Disciplines
History, Archaeology (25%); Arts (60%); Linguistics and Literature (15%)
Keywords
MUSIKTHEORIE,
HANDSCHRIFTEN,
MITTELALTER,
DRUCKAUSGABEN,
ÖSTERREICH
Abstract
In Austrian libraries and archives exist about 120 manuscripts and fragments dating from the 10th to 16th centuries
that transmit - in the broadest sense - musical thought and theory. These sources, highly important for our
understanding of the practical music of the Middle Ages, have been catalogued for the International Repertory of
Musical Sources. The evaluation of these documents in critical editions with commentary is a desideratum of
science especially for the region of modern Austria. We think not only of the musical treatises written by the
Benedictine abbots Bern of Reichenau and Engelbert of Admont; their works are of primary importance within the
Austrian tradition and have already been edited by the project participants.
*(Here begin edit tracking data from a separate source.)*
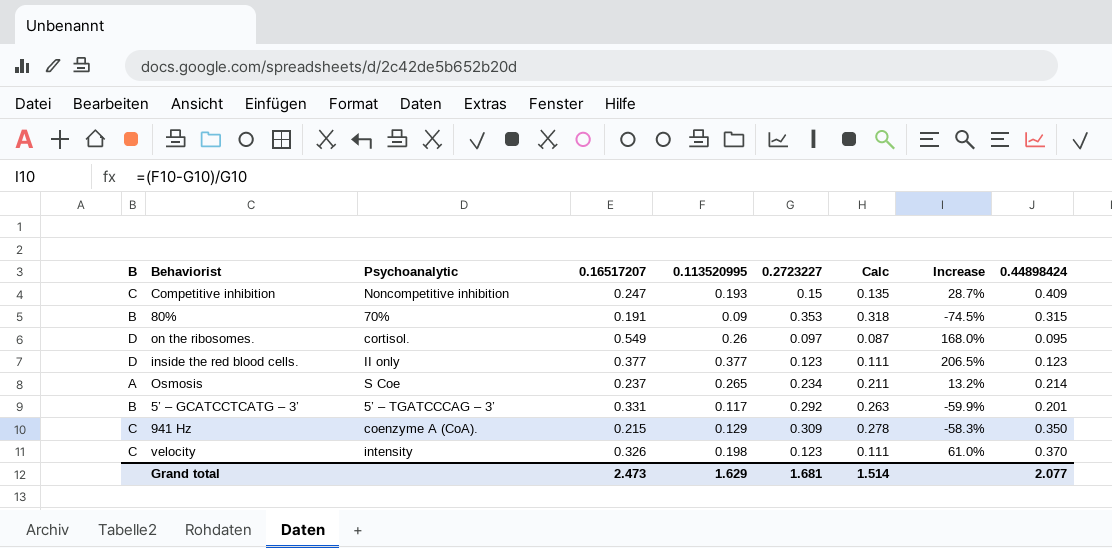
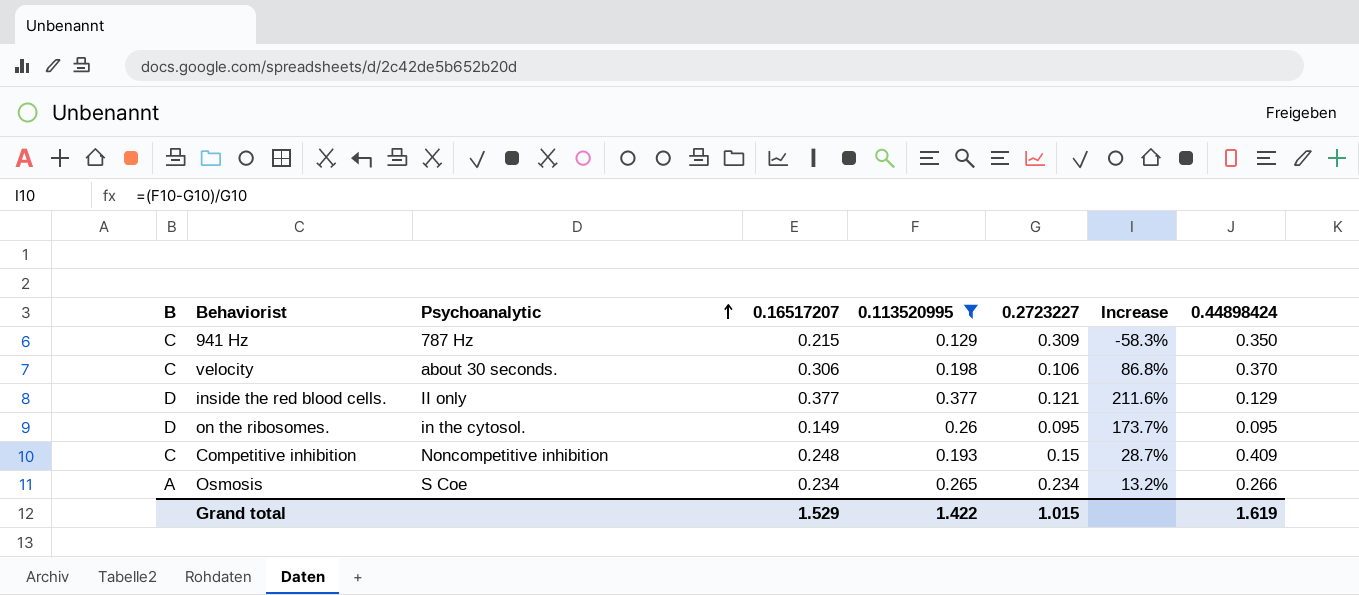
filter: none -> 0.113520995 >= 0.129
row order: none -> Psychoanalytic ascending
column Calc | formula: [0.2723227] * 0.9 -> none
941 Hz | Psychoanalytic: coenzyme A (CoA). -> 787 Hz
velocity | Psychoanalytic: intensity -> about 30 seconds.
velocity | 0.16517207: 0.326 -> 0.306
velocity | 0.2723227: 0.123 -> 0.106
velocity | Increase: 61.0% -> 86.8%
inside the red blood cells. | 0.2723227: 0.123 -> 0.121
inside the red blood cells. | Increase: 206.5% -> 211.6%
inside the red blood cells. | 0.44898424: 0.123 -> 0.129
on the ribosomes. | Psychoanalytic: cortisol. -> in the cytosol.
on the ribosomes. | 0.16517207: 0.549 -> 0.149
on the ribosomes. | 0.2723227: 0.097 -> 0.095
on the ribosomes. | Increase: 168.0% -> 173.7%
Competitive inhibition | 0.16517207: 0.247 -> 0.248
Osmosis | 0.16517207: 0.237 -> 0.234
Osmosis | 0.44898424: 0.214 -> 0.266
Grand total | 0.16517207: 2.473 -> 1.529
Grand total | 0.113520995: 1.629 -> 1.422
Grand total | 0.2723227: 1.681 -> 1.015
Grand total | 0.44898424: 2.077 -> 1.619

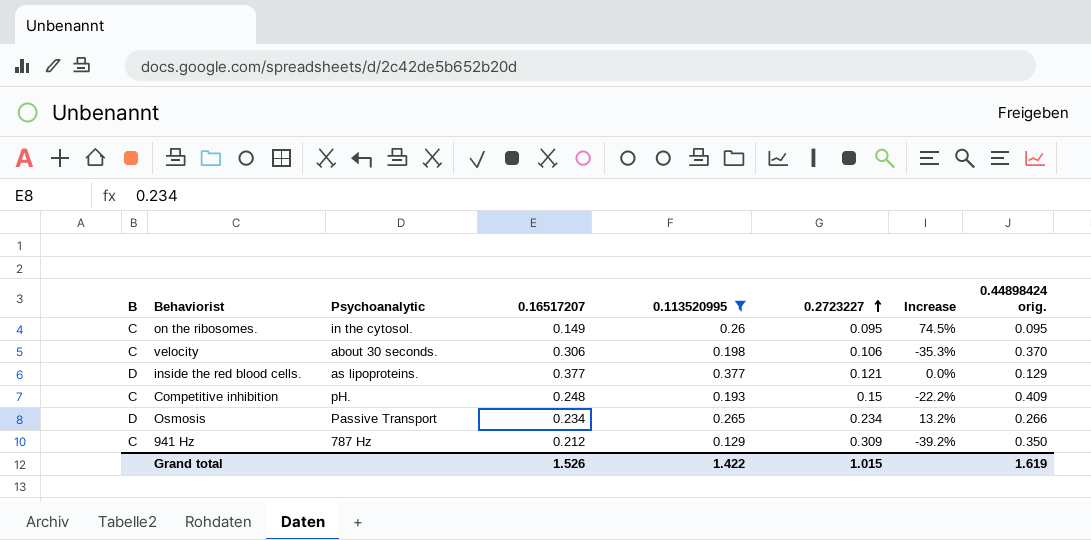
row order: Psychoanalytic ascending -> 0.2723227 ascending
column Increase | formula: ([0.113520995] - [0.2723227]) / [0.2723227] -> ([0.113520995] - [0.16517207]) / [0.16517207]
column name: 0.44898424 -> 0.44898424 orig.
on the ribosomes. | B: D -> C
inside the red blood cells. | Psychoanalytic: II only -> as lipoproteins.
Competitive inhibition | Psychoanalytic: Noncompetitive inhibition -> pH.
Osmosis | B: A -> D
Osmosis | Psychoanalytic: S Coe -> Passive Transport
941 Hz | 0.16517207: 0.215 -> 0.212
Grand total | 0.16517207: 1.529 -> 1.526

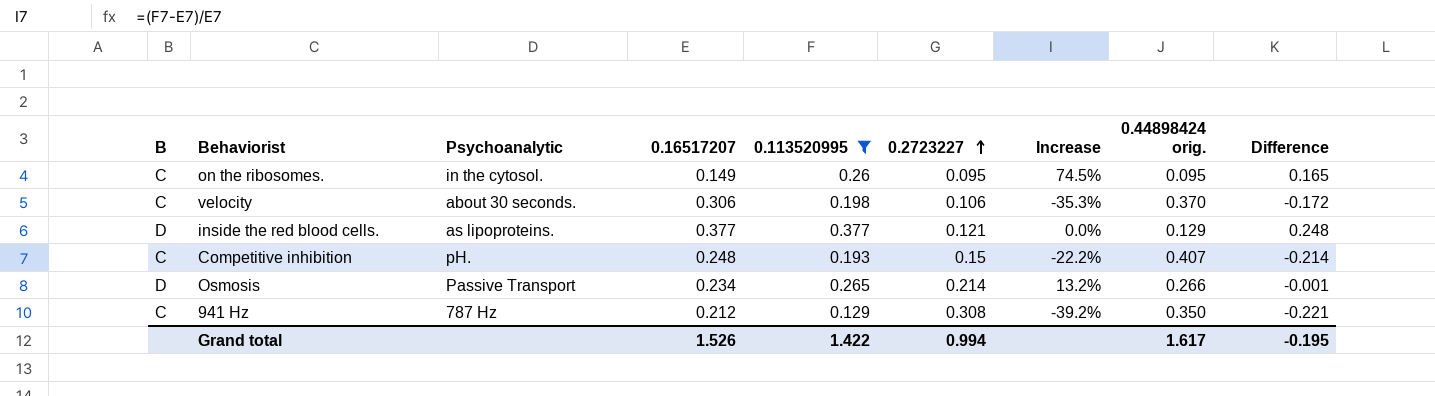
column Difference | formula: none -> [0.113520995] - [0.44898424 orig.]
Competitive inhibition | 0.44898424 orig.: 0.409 -> 0.407
Osmosis | 0.2723227: 0.234 -> 0.214
941 Hz | 0.2723227: 0.309 -> 0.308
Grand total | 0.2723227: 1.015 -> 0.994
Grand total | 0.44898424 orig.: 1.619 -> 1.617

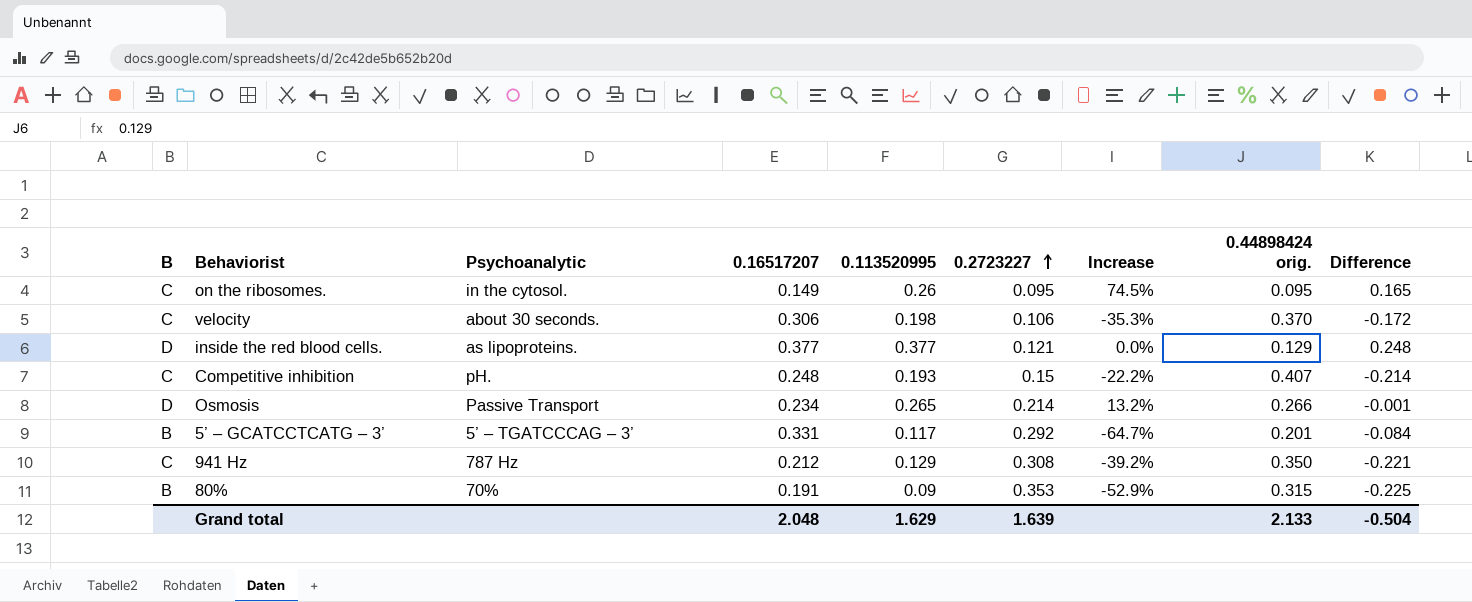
filter: 0.113520995 >= 0.129 -> none
Grand total | 0.16517207: 1.526 -> 2.048
Grand total | 0.113520995: 1.422 -> 1.629
Grand total | 0.2723227: 0.994 -> 1.639
Grand total | 0.44898424 orig.: 1.617 -> 2.133
Grand total | Difference: -0.195 -> -0.504

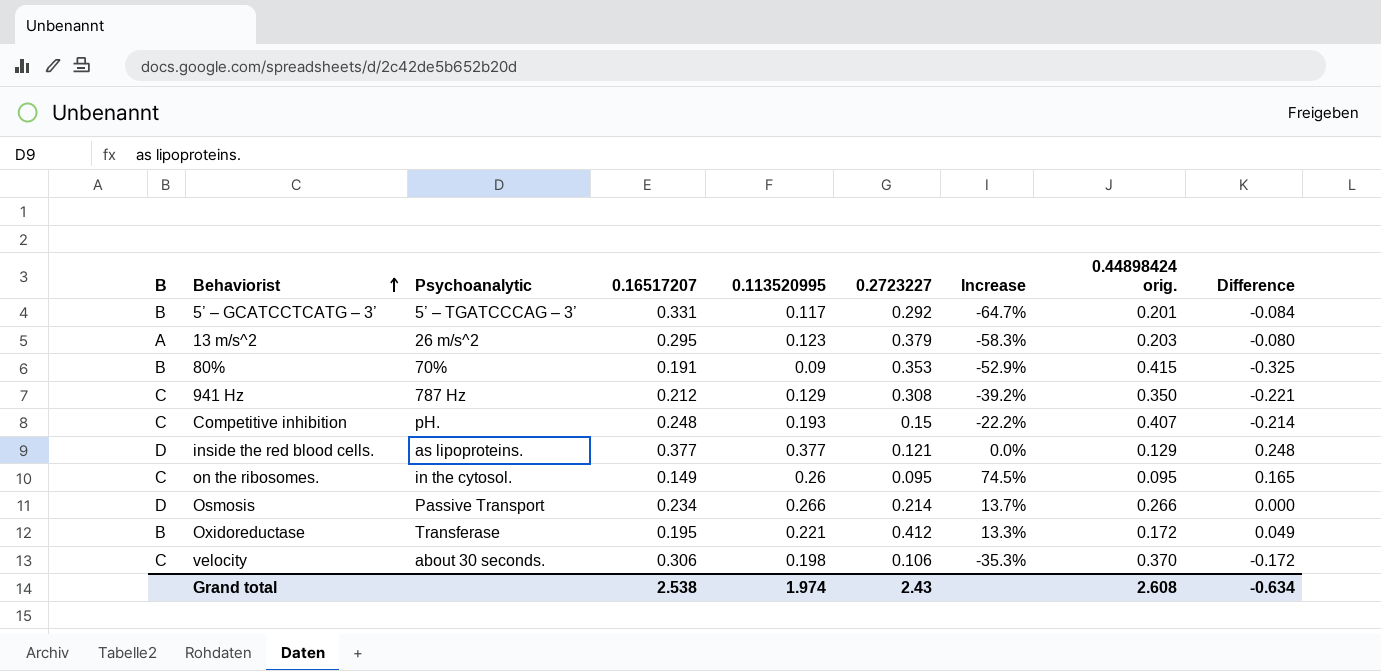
row order: 0.2723227 ascending -> Behaviorist ascending
row 13 m/s^2: none -> A | 26 m/s^2 | 0.295 | 0.123 | 0.379 | -58.3% | 0.203 | -0.080
80% | 0.44898424 orig.: 0.315 -> 0.415
80% | Difference: -0.225 -> -0.325
Osmosis | 0.113520995: 0.265 -> 0.266
Osmosis | Increase: 13.2% -> 13.7%
Osmosis | Difference: -0.001 -> 0.000
row Oxidoreductase: none -> B | Transferase | 0.195 | 0.221 | 0.412 | 13.3% | 0.172 | 0.049
Grand total | 0.16517207: 2.048 -> 2.538
Grand total | 0.113520995: 1.629 -> 1.974
Grand total | 0.2723227: 1.639 -> 2.43
Grand total | 0.44898424 orig.: 2.133 -> 2.608
Grand total | Difference: -0.504 -> -0.634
Equally fundamental to the
understanding of music theory are texts throwing light upon the musical culture of certain monastic orders (as the
Cistercians or the Carthusians).
Apart from numerous choral treatises we also know works transmitting local practices in the area of polyphonic
music. Of medieval music aesthetics, which is otherwise difficult to grasp, we are informed by a hardly known
manuscript of the 13th century. These selected texts permit us to understand better the characteristics of musical
culture and music theory in medieval Austria.